* Exercise instructions
Print out each entry below exactly; do not carry over any image.

:: Raw data

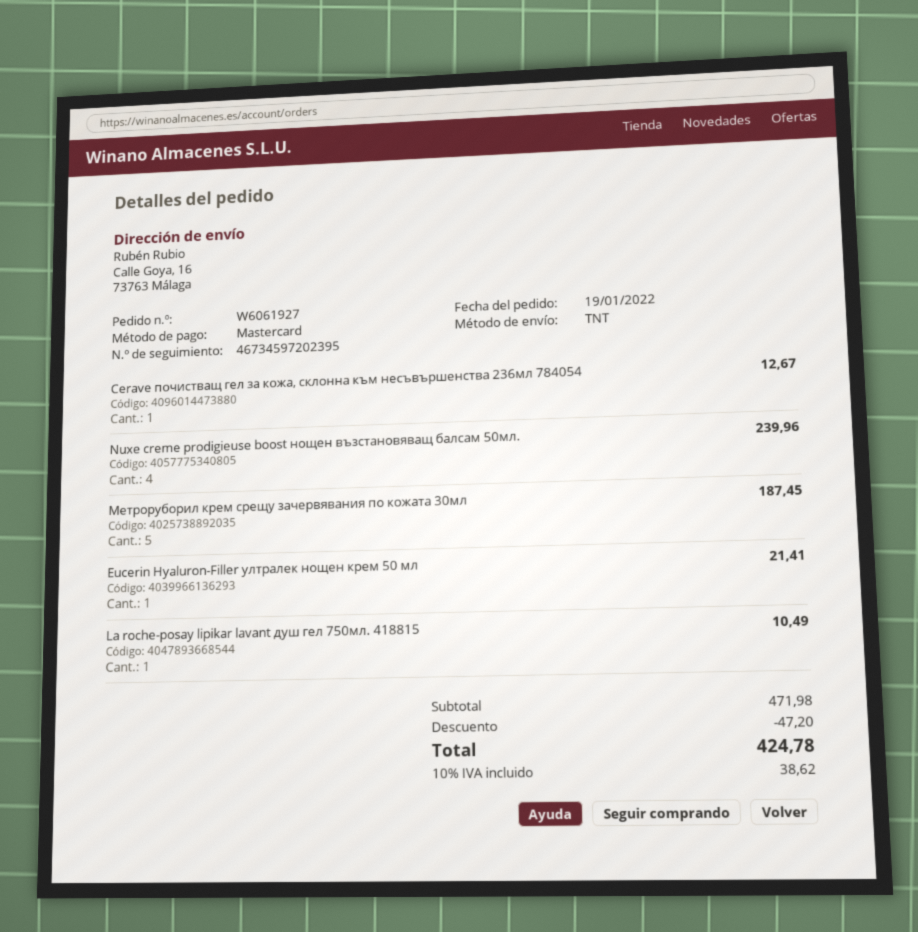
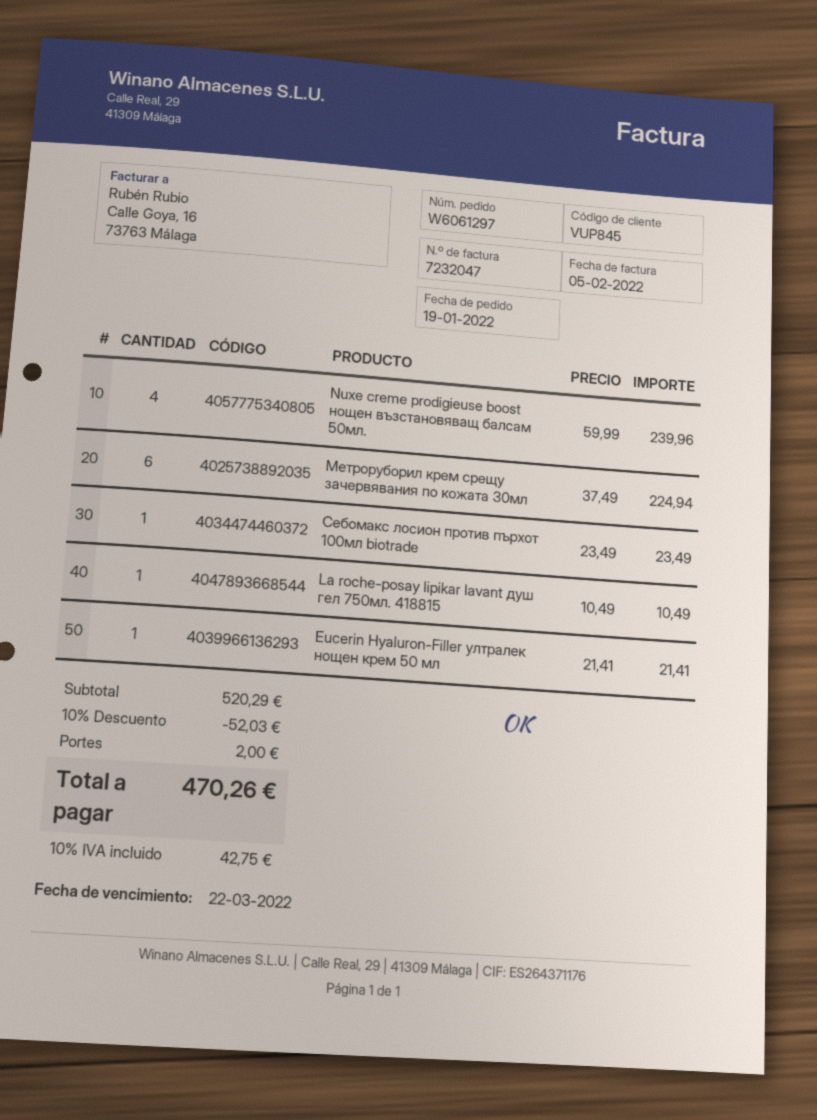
order number: W6061927 -> W6061297
Cerave почистващ гел за кожа, склонна към несъвършенства 236мл 784054: 1 for 12.67 -> none
Метроруборил крем срещу зачервявания по кожата 30мл: 5 for 187.45 -> 6 for 224.94
Себомакс лосион против пърхот 100мл biotrade: none -> 1 for 23.49
subtotal: 471.98 -> 520.29
discount: 47.20 -> 52.03
shipping: none -> 2.00
tax: 10% = 38.62 -> 10% = 42.75
total: 424.78 -> 470.26

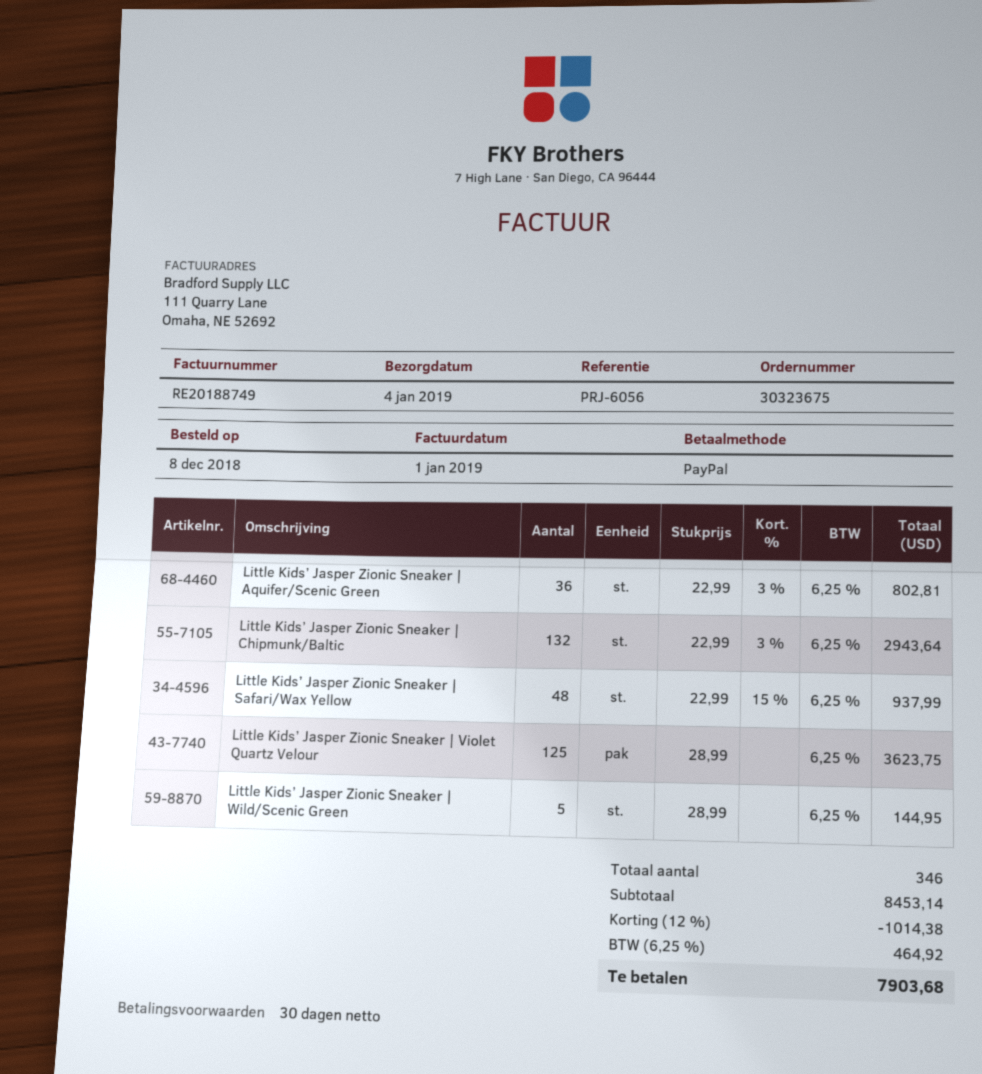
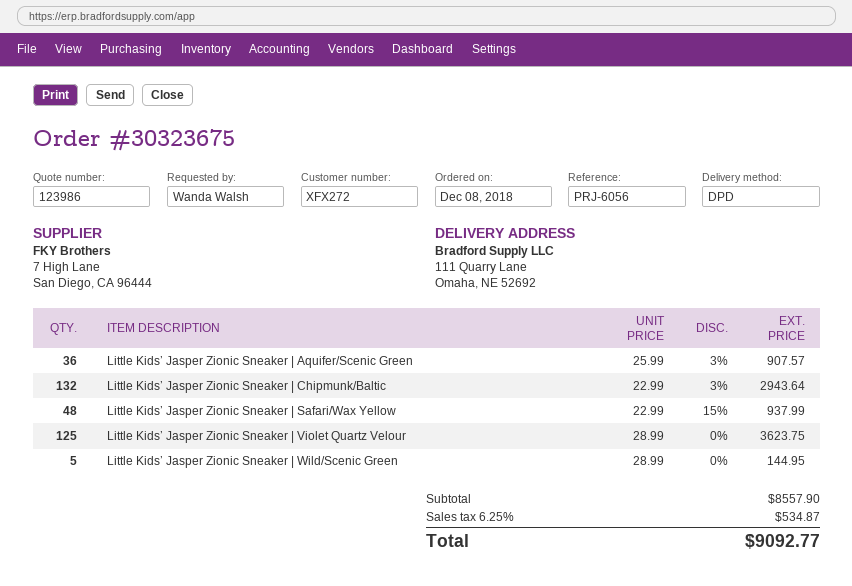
Little Kids’ Jasper Zionic Sneaker | Aquifer/Scenic Green: 36 x 22.99 - 3% = 802.81 -> 36 x 25.99 - 3% = 907.57
subtotal: 8453.14 -> 8557.90
discount: 12% = 1014.38 -> none
tax: 6.25% = 464.92 -> 6.25% = 534.87
total: 7903.68 -> 9092.77

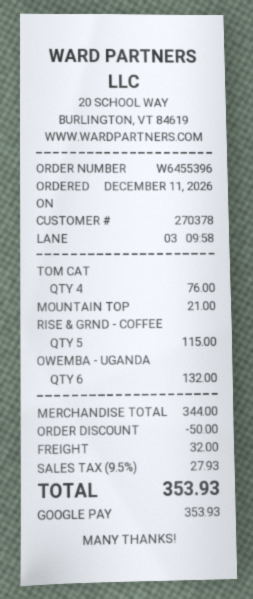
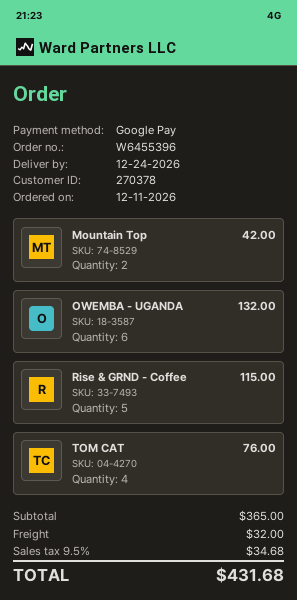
MOUNTAIN TOP: 1 for 21.00 -> 2 for 42.00
subtotal: 344.00 -> 365.00
discount: 50.00 -> none
tax: 9.5% = 27.93 -> 9.5% = 34.68
total: 353.93 -> 431.68

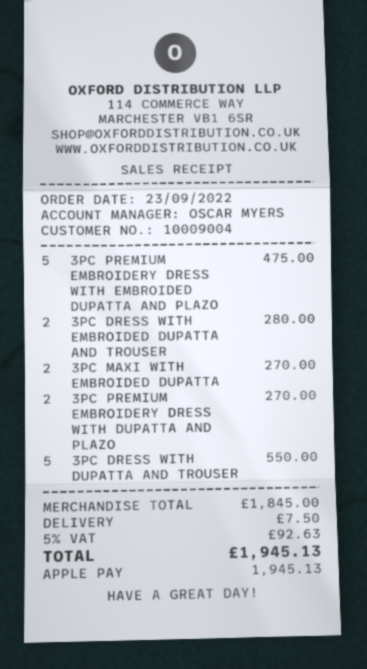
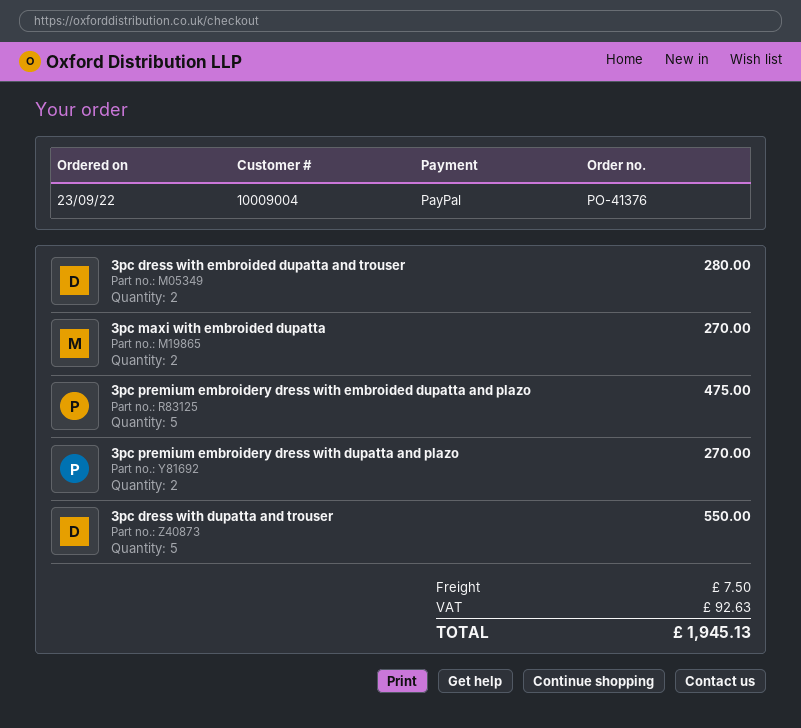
payment method: Apple Pay -> PayPal

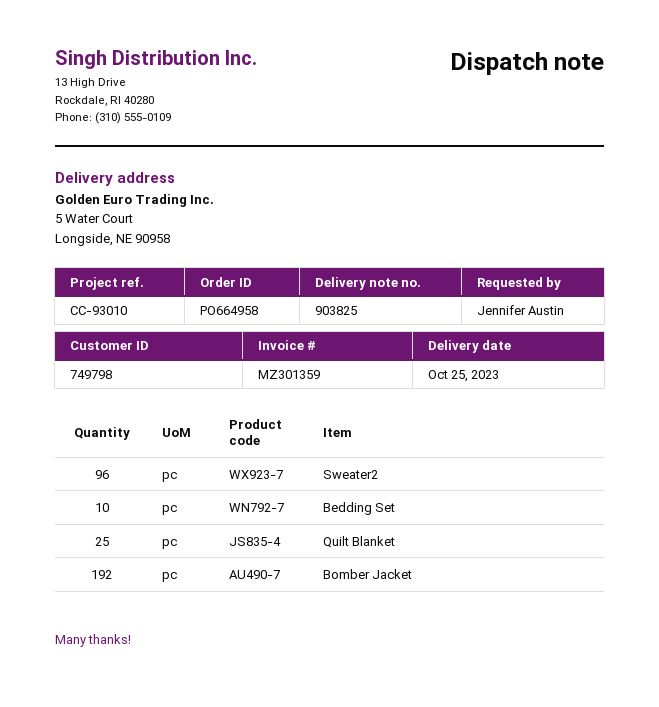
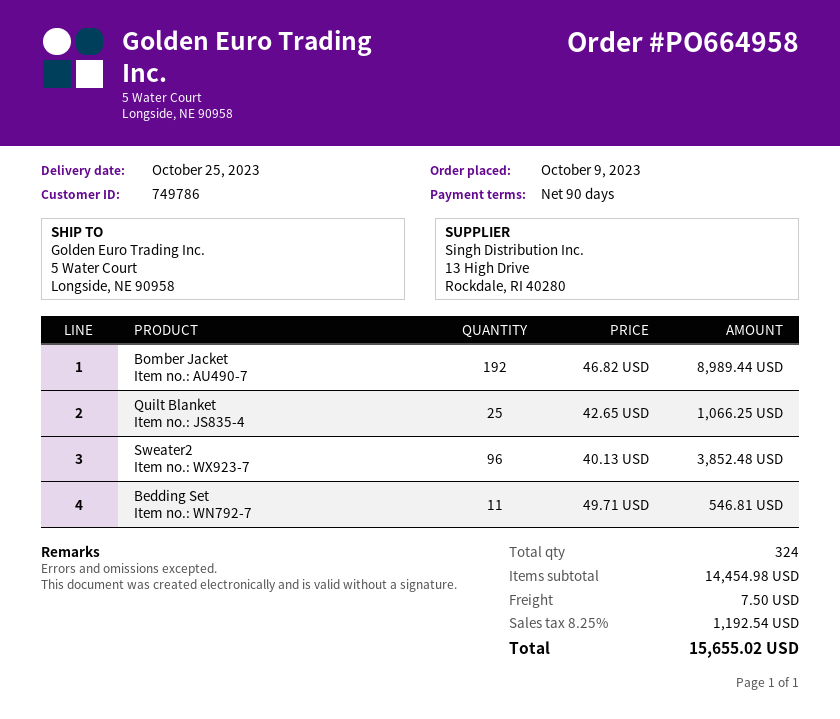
customer number: 749798 -> 749786
Bedding Set: 10 -> 11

::::

* The completed task
order number: W6061927 -> W6061297
Cerave почистващ гел за кожа, склонна към несъвършенства 236мл 784054: 1 for 12.67 -> none
Метроруборил крем срещу зачервявания по кожата 30мл: 5 for 187.45 -> 6 for 224.94
Себомакс лосион против пърхот 100мл biotrade: none -> 1 for 23.49
subtotal: 471.98 -> 520.29
discount: 47.20 -> 52.03
shipping: none -> 2.00
tax: 10% = 38.62 -> 10% = 42.75
total: 424.78 -> 470.26

Little Kids’ Jasper Zionic Sneaker | Aquifer/Scenic Green: 36 x 22.99 - 3% = 802.81 -> 36 x 25.99 - 3% = 907.57
subtotal: 8453.14 -> 8557.90
discount: 12% = 1014.38 -> none
tax: 6.25% = 464.92 -> 6.25% = 534.87
total: 7903.68 -> 9092.77

MOUNTAIN TOP: 1 for 21.00 -> 2 for 42.00
subtotal: 344.00 -> 365.00
discount: 50.00 -> none
tax: 9.5% = 27.93 -> 9.5% = 34.68
total: 353.93 -> 431.68

payment method: Apple Pay -> PayPal

customer number: 749798 -> 749786
Bedding Set: 10 -> 11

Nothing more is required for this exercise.